Created 10-05-2016 05:02 AM
Hi, I am trying to compress the output of distcp but it doesn't compress the output . pls help me to compress it . below is the command using
hadoop distcp -D mapreduce.output.fileoutputformat.compress=true -D mapreduce.output.fileoutputformat.compress.codec=org.apache.hadoop.io.compress.BZip2Codec inputdir outputdir
Created 10-05-2016 07:59 PM
This feature is still not available in Hadoop by default. You can add a patch but distcp doesn't compress data. following JIRA will give you all the details including the patch you want to download.
https://issues.apache.org/jira/browse/HADOOP-8065
Following is the new JIRA
https://issues.apache.org/jira/browse/HADOOP-13114 --> use this one if you decide to apply the patch.
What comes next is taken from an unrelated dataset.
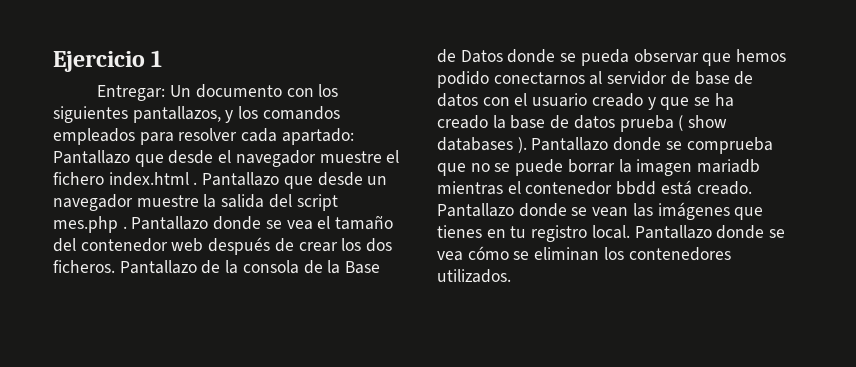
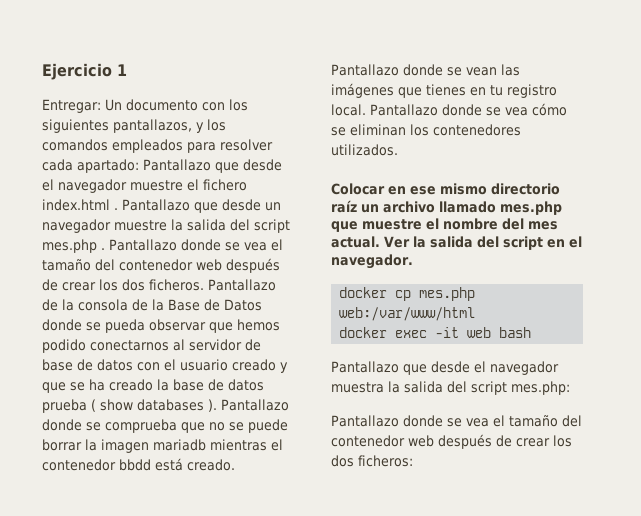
(511, 276) none -> [331,183,560,195] [331,200,562,215] [331,218,558,232] [331,236,582,250] [331,254,413,269] [339,287,476,301] [339,307,476,321] [339,327,532,338] [331,361,559,375] [331,381,570,395] [331,415,582,427] [331,434,572,449] [331,455,413,467] // Colocar en ese mismo directorio raíz un archivo llamado mes.php que muestre el nombre del mes actual. Ver la salida del script en el navegador. // docker cp mes.php web:/var/www/html // docker exec -it web bash // Pantallazo que desde el navegador muestra la salida del script mes.php: // Pantallazo donde se vea el tamaño del contenedor web después de crear los dos ficheros:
Created 10-05-2016 01:30 PM
@Arun Reddy Which version of hdp you are using ?
Created 10-05-2016 06:46 PM
Apache raw version Hadoop 2.7.1
Created 10-05-2016 07:59 PM
This feature is still not available in Hadoop by default. You can add a patch but distcp doesn't compress data. following JIRA will give you all the details including the patch you want to download.
https://issues.apache.org/jira/browse/HADOOP-8065
Following is the new JIRA
https://issues.apache.org/jira/browse/HADOOP-13114 --> use this one if you decide to apply the patch.
Created 10-06-2016 06:07 AM
Thank you @mqureshi . how about HDP 2.4 .does that patch included in HDP 2.4 and above ?
Created 10-06-2016 04:21 PM
Negative. If you check the Jira's, they are unresolved. We don't ship unresolved issues in our product. So, your only option right now is to download the patch and apply to your installation. That will affect support if you have that because you are applying a non hortonworks patch.
I would suggest that you simply distcp the file and then compress it. You are only saving a step. It's not saving you any time or giving better performance.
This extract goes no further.